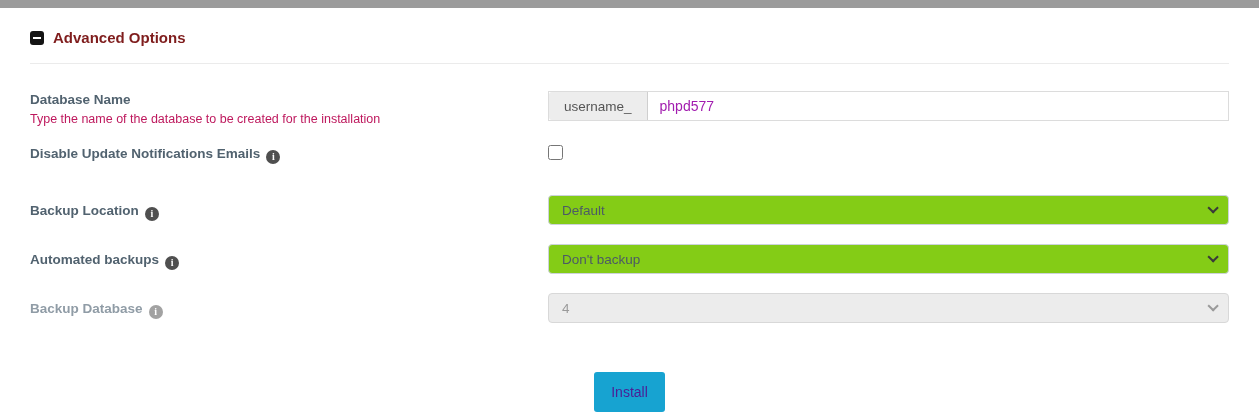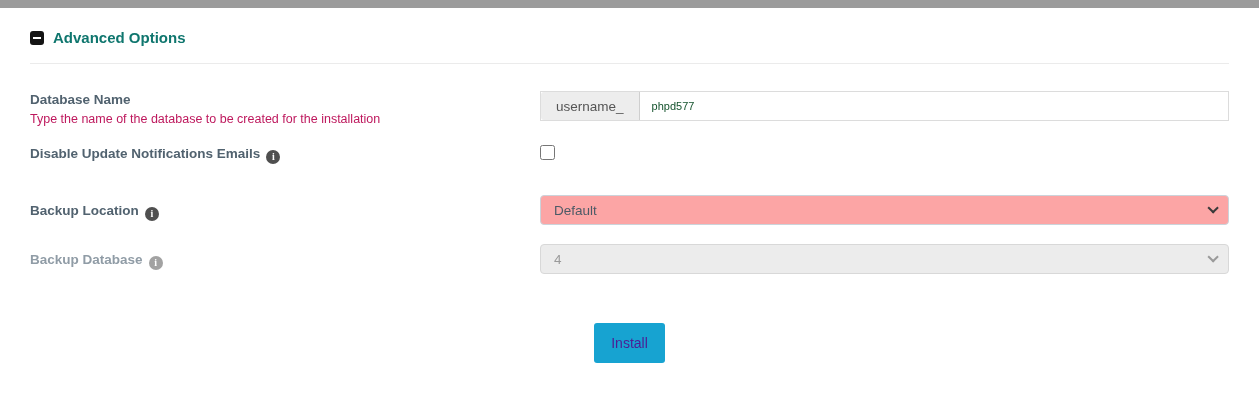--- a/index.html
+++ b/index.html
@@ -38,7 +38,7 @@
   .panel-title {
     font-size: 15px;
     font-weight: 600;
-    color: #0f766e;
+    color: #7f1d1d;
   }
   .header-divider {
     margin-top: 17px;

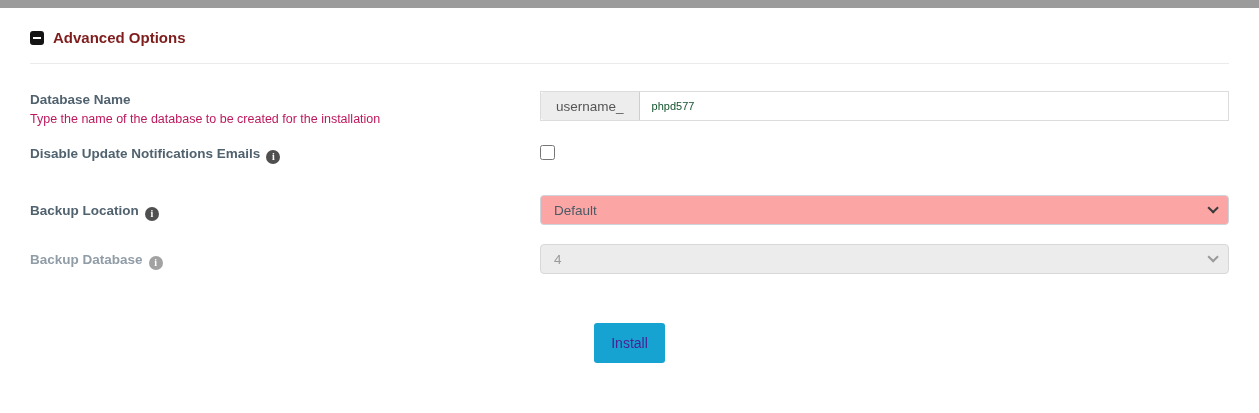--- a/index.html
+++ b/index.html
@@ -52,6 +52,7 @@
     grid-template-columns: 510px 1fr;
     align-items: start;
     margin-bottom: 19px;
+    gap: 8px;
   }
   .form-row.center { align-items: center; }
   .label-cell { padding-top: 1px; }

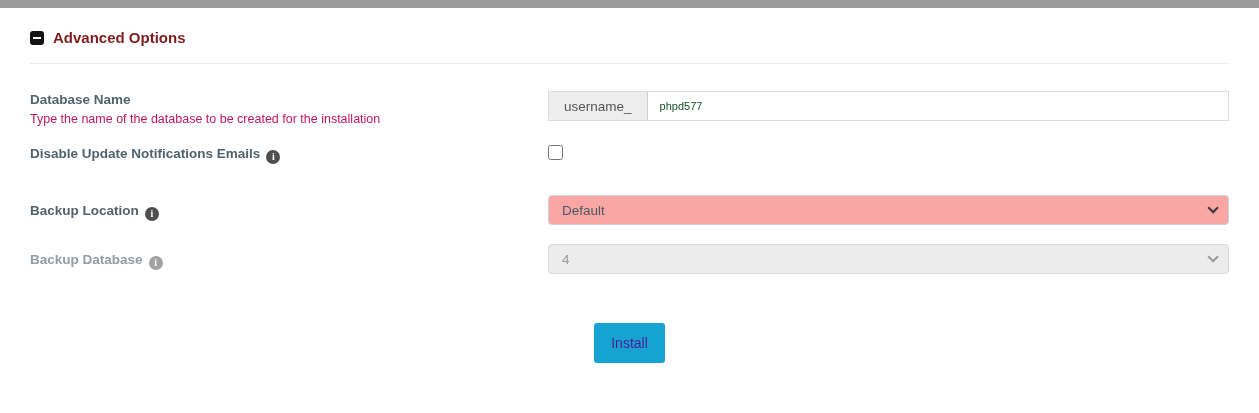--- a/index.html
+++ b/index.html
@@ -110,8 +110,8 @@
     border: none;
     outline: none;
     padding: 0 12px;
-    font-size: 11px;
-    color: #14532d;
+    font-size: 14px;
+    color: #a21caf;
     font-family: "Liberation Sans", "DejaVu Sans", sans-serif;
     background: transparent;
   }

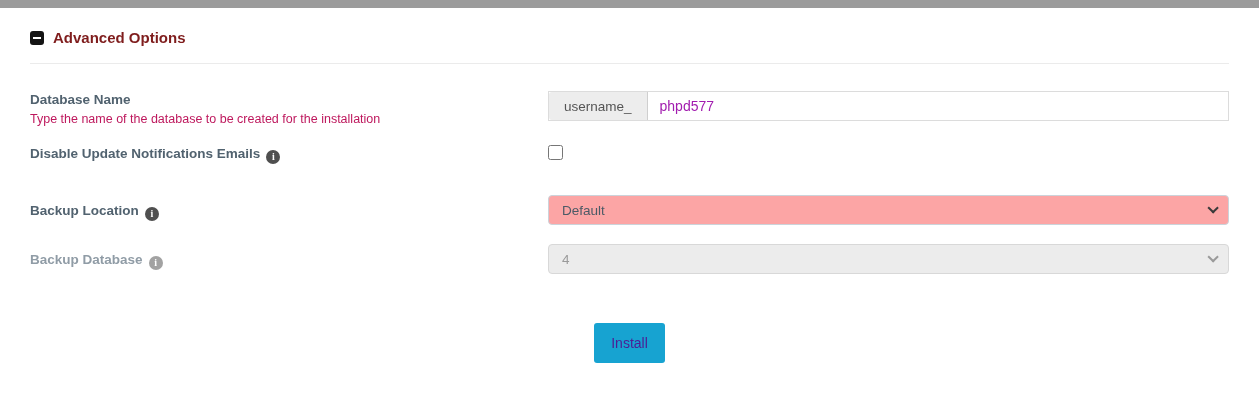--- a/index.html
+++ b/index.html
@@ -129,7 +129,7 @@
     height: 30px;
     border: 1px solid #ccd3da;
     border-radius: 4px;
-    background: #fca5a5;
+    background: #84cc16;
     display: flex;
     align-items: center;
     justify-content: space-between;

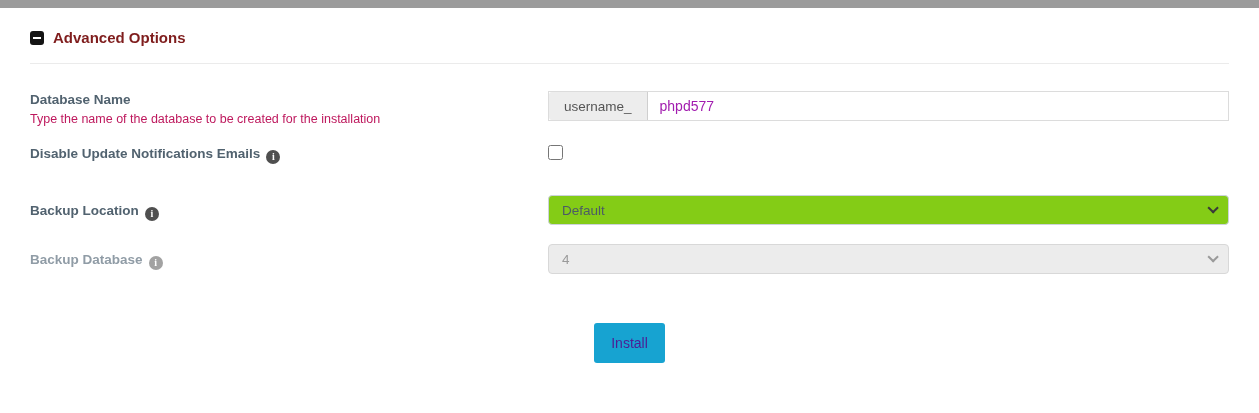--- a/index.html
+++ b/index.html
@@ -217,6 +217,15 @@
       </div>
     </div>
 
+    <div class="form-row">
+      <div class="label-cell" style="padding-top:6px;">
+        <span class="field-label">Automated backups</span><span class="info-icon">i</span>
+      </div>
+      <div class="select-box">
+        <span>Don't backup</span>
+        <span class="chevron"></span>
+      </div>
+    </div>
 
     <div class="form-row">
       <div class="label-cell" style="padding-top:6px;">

::::::::::

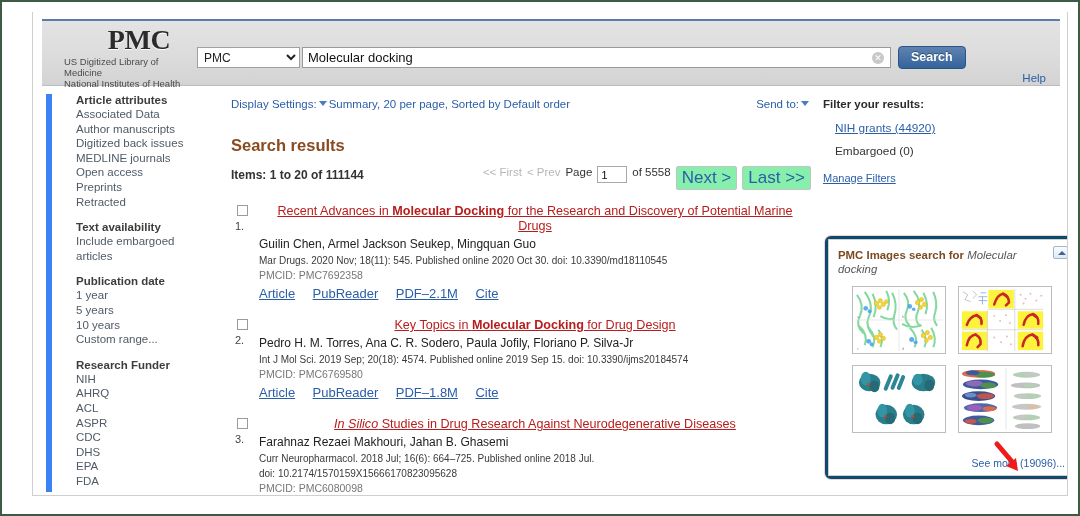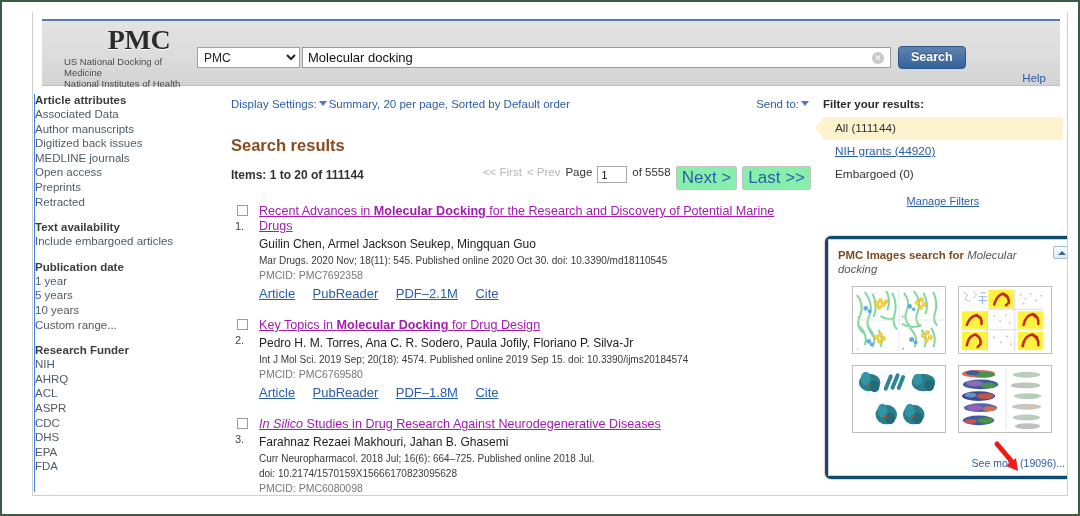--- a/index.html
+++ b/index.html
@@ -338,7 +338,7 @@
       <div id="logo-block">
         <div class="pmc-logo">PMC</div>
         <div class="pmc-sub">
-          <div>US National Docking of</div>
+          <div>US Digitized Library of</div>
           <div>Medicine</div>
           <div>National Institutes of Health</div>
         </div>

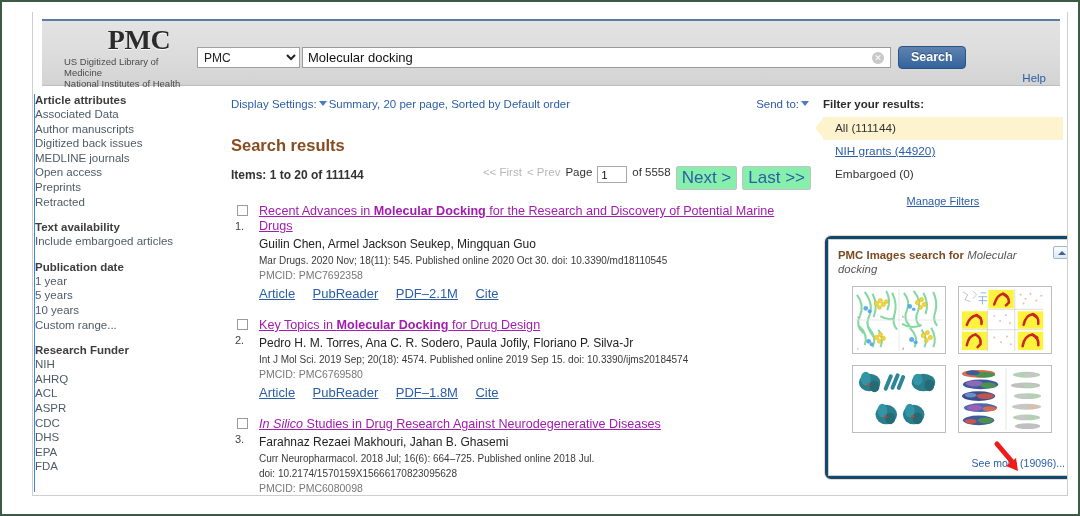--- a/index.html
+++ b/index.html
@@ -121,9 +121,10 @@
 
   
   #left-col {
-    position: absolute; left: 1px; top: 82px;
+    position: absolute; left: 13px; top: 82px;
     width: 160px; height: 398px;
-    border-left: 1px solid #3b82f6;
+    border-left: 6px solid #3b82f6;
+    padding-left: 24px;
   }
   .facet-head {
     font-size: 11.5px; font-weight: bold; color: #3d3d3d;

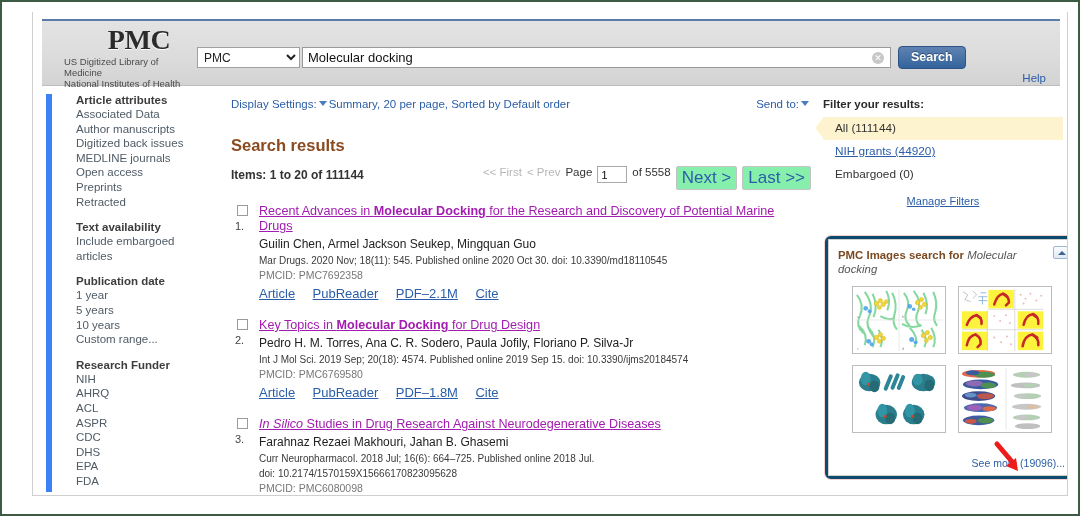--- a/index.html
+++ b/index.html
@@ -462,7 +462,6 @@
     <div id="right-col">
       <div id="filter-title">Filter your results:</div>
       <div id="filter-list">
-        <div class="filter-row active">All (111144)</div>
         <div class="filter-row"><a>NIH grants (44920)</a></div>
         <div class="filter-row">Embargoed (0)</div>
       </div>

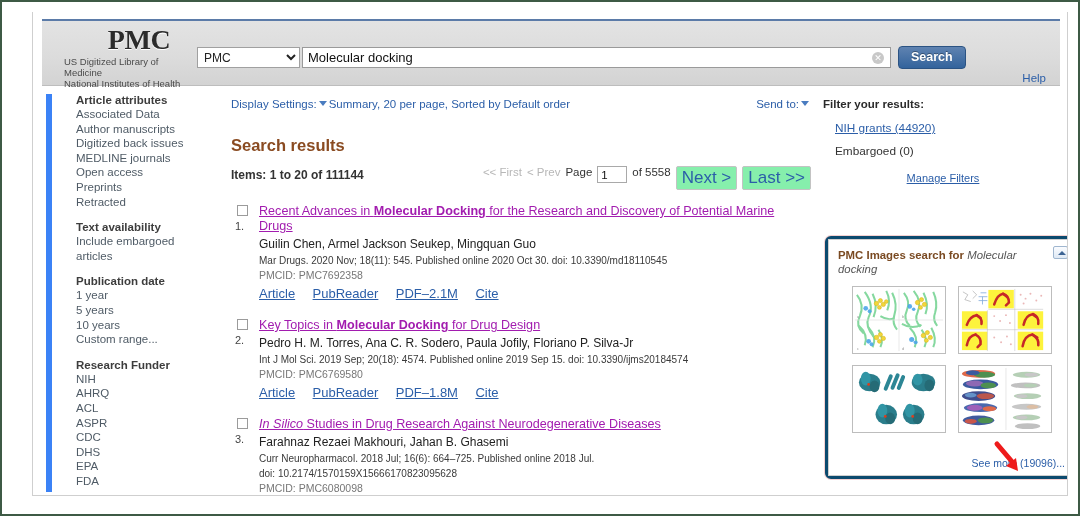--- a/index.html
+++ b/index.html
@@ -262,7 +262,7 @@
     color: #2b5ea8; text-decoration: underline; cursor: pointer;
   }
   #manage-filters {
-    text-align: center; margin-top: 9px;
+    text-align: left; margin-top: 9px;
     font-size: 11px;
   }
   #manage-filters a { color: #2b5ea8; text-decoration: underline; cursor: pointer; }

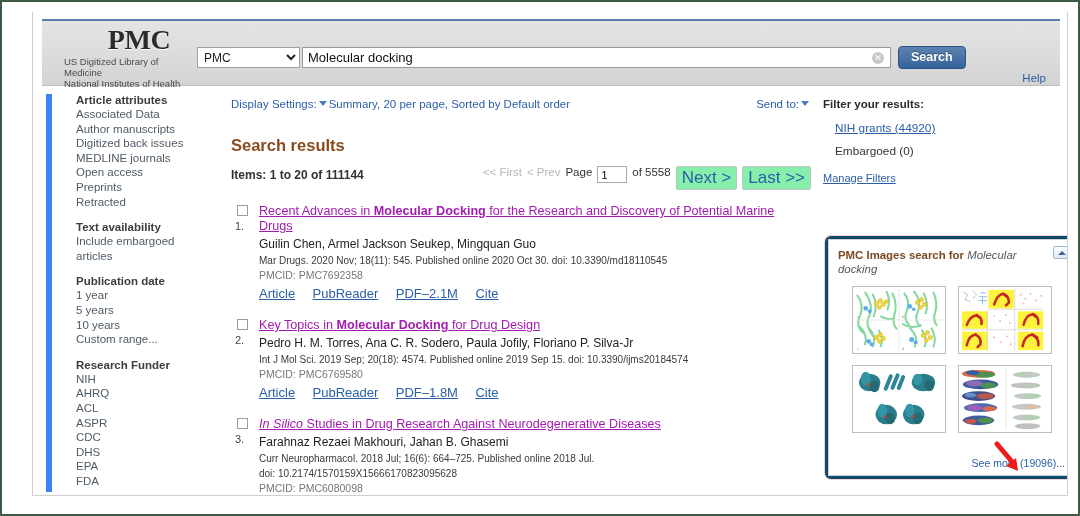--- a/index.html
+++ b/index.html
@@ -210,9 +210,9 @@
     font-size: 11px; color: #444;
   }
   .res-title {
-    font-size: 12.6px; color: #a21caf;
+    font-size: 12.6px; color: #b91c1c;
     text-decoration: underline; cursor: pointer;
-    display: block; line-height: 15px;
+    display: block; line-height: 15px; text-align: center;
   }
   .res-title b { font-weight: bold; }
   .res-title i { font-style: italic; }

::::::::::

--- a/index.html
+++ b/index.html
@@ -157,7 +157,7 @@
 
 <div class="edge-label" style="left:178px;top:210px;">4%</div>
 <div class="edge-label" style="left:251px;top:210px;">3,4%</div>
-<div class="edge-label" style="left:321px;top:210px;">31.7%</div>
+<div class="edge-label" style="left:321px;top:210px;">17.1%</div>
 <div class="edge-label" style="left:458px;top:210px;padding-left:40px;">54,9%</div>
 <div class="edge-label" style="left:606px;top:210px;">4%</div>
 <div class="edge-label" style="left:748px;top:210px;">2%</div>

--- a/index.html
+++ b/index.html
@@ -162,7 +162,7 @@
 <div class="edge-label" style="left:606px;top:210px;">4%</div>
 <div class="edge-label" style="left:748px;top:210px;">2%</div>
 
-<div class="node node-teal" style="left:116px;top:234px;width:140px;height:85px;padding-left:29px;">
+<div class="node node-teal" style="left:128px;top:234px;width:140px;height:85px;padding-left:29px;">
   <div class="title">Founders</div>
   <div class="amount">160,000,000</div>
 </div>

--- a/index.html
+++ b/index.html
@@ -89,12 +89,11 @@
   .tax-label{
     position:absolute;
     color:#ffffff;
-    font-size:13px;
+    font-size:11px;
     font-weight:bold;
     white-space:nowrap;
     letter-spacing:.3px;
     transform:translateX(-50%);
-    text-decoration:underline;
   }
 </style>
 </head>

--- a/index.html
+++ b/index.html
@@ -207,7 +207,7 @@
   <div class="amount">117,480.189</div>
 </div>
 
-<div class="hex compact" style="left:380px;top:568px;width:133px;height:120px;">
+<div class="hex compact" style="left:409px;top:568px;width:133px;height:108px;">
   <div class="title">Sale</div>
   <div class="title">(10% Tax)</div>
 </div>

::::::::::

◆ **Requirement**:
In the listing above, count every line that contains "edge". Respond with the number alone.

◆ **Exercise result**:
9